◆ WORK INSTRUCTIONS ◆
Do not copy the pictures. Write out the lines from the start of the entries through the line containing "tax: 6% = 1407.44 -> 6% = 1595.93".

EXTRACTED DATA Block Start

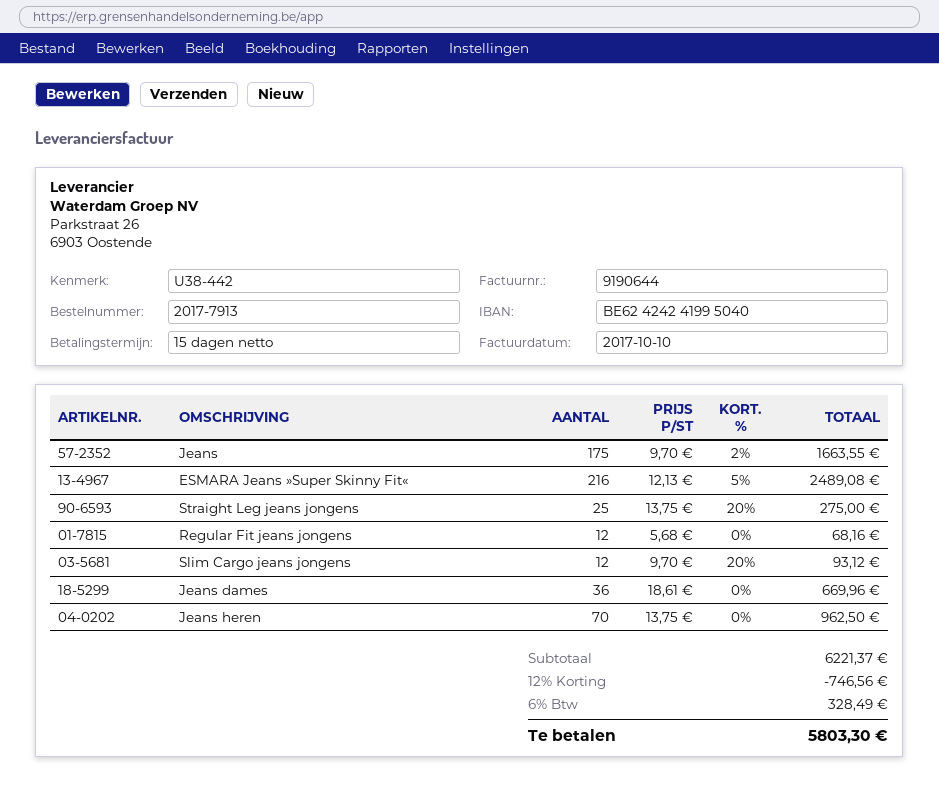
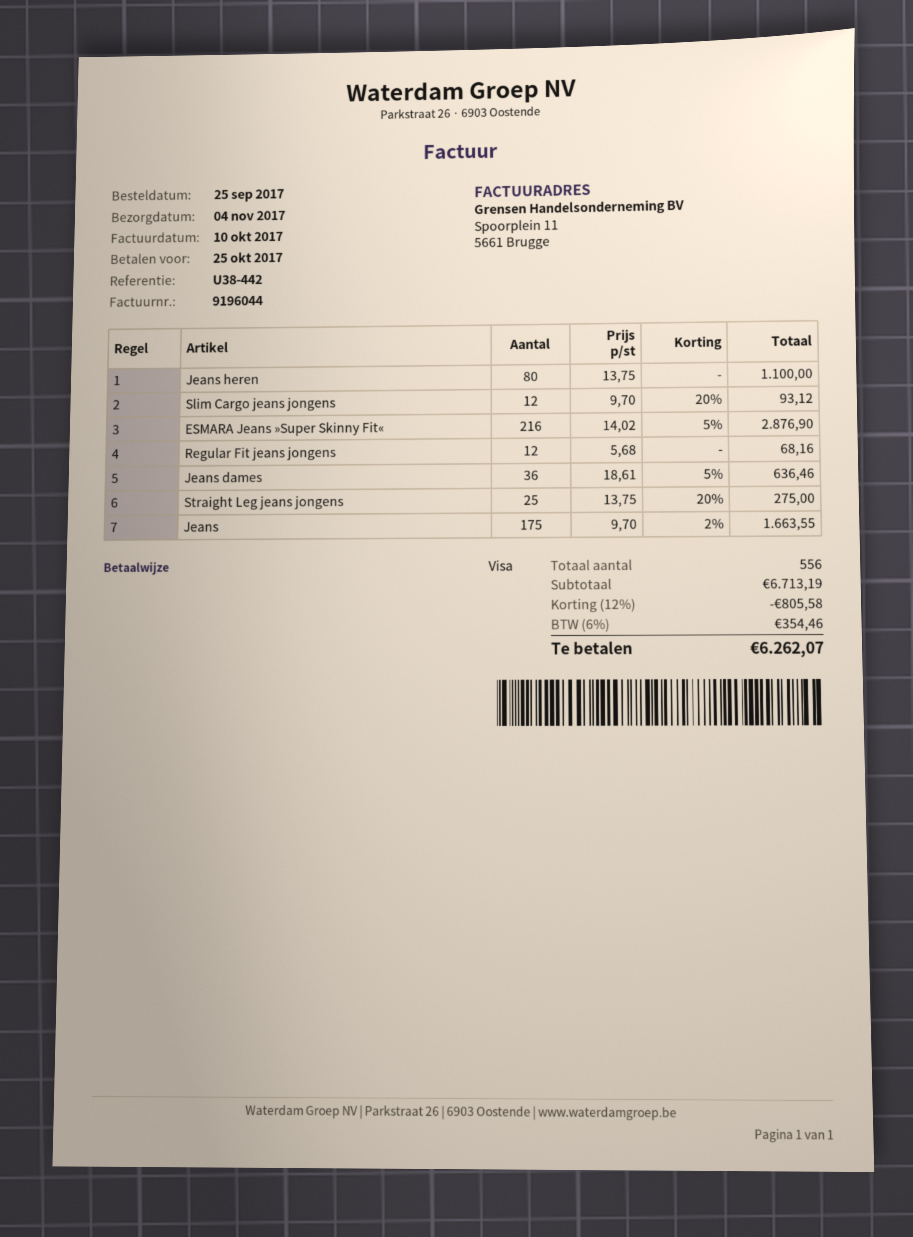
invoice number: 9190644 -> 9196044
ESMARA Jeans »Super Skinny Fit«: 216 x 12.13 - 5% = 2489.08 -> 216 x 14.02 - 5% = 2876.90
Jeans dames: 36 x 18.61 = 669.96 -> 36 x 18.61 - 5% = 636.46
Jeans heren: 70 x 13.75 = 962.50 -> 80 x 13.75 = 1100.00
subtotal: 6221.37 -> 6713.19
discount: 12% = 746.56 -> 12% = 805.58
tax: 6% = 328.49 -> 6% = 354.46
total: 5803.30 -> 6262.07

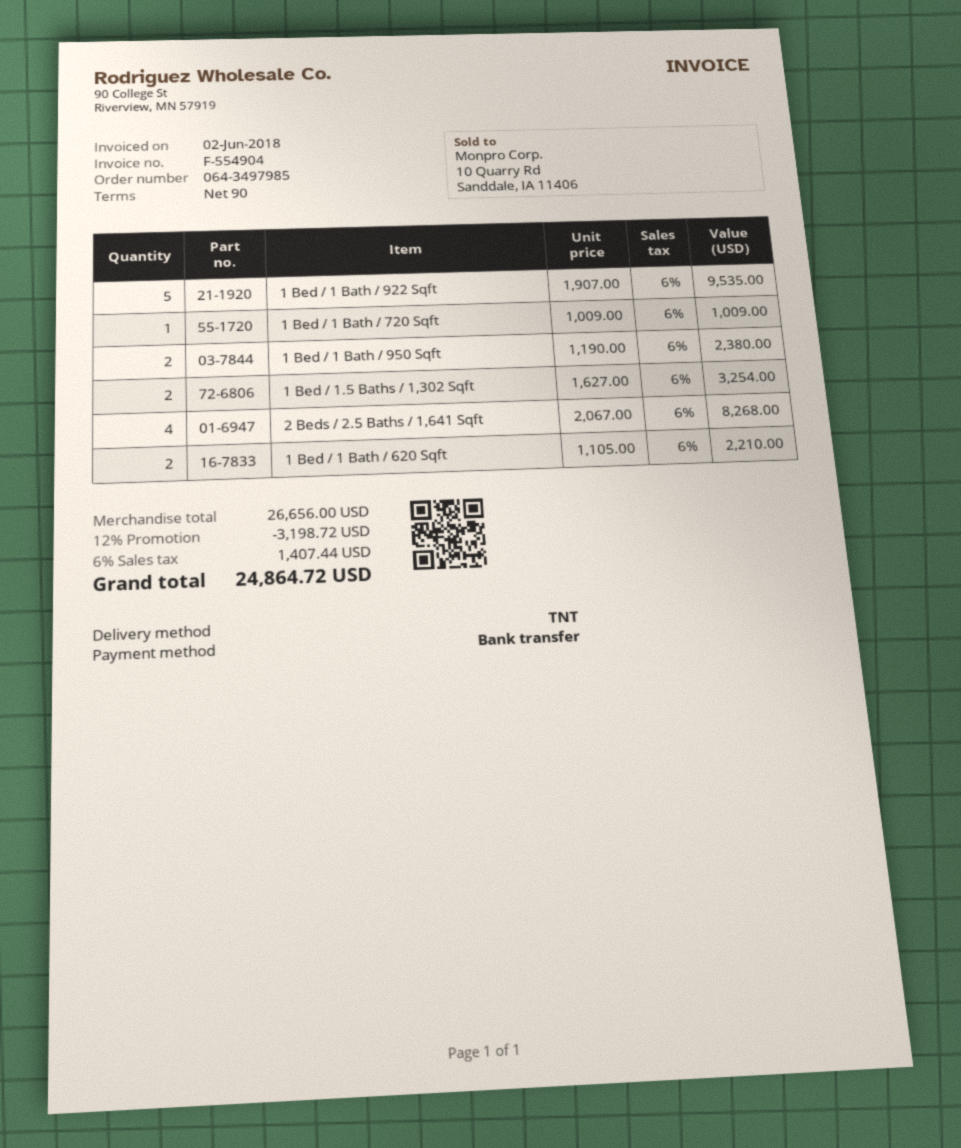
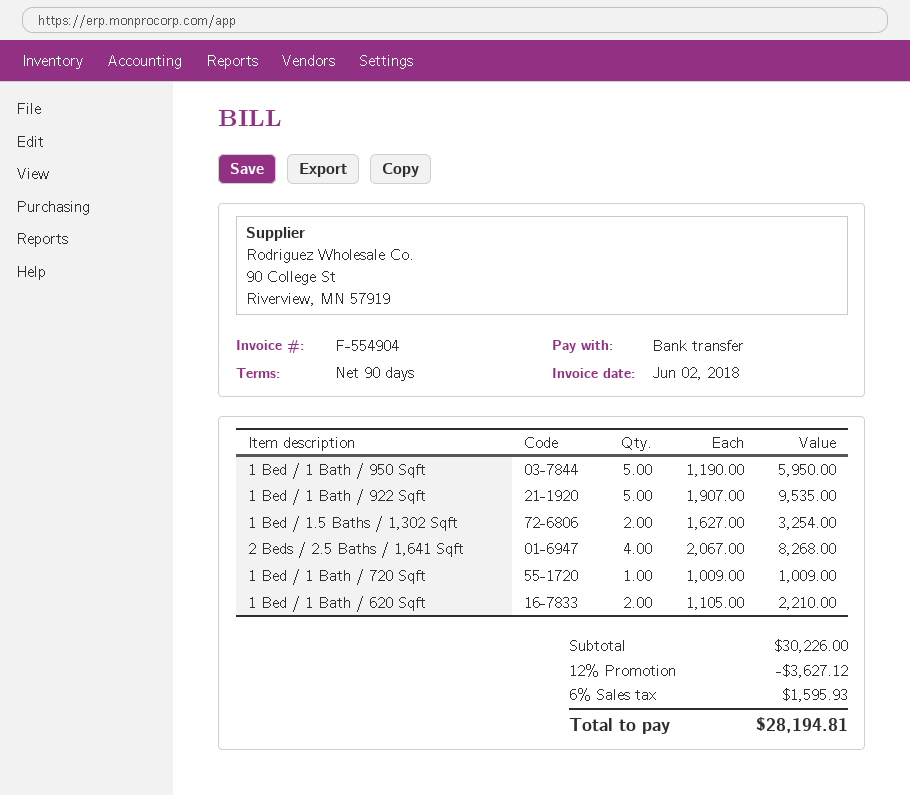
1 Bed / 1 Bath / 950 Sqft: 2 x 1190.00 = 2380.00 -> 5 x 1190.00 = 5950.00
subtotal: 26656.00 -> 30226.00
discount: 12% = 3198.72 -> 12% = 3627.12
tax: 6% = 1407.44 -> 6% = 1595.93
total: 24864.72 -> 28194.81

EXTRACTED DATA Block End

◆ ANSWER TO THIS EXERCISE ◆
invoice number: 9190644 -> 9196044
ESMARA Jeans »Super Skinny Fit«: 216 x 12.13 - 5% = 2489.08 -> 216 x 14.02 - 5% = 2876.90
Jeans dames: 36 x 18.61 = 669.96 -> 36 x 18.61 - 5% = 636.46
Jeans heren: 70 x 13.75 = 962.50 -> 80 x 13.75 = 1100.00
subtotal: 6221.37 -> 6713.19
discount: 12% = 746.56 -> 12% = 805.58
tax: 6% = 328.49 -> 6% = 354.46
total: 5803.30 -> 6262.07

1 Bed / 1 Bath / 950 Sqft: 2 x 1190.00 = 2380.00 -> 5 x 1190.00 = 5950.00
subtotal: 26656.00 -> 30226.00
discount: 12% = 3198.72 -> 12% = 3627.12
tax: 6% = 1407.44 -> 6% = 1595.93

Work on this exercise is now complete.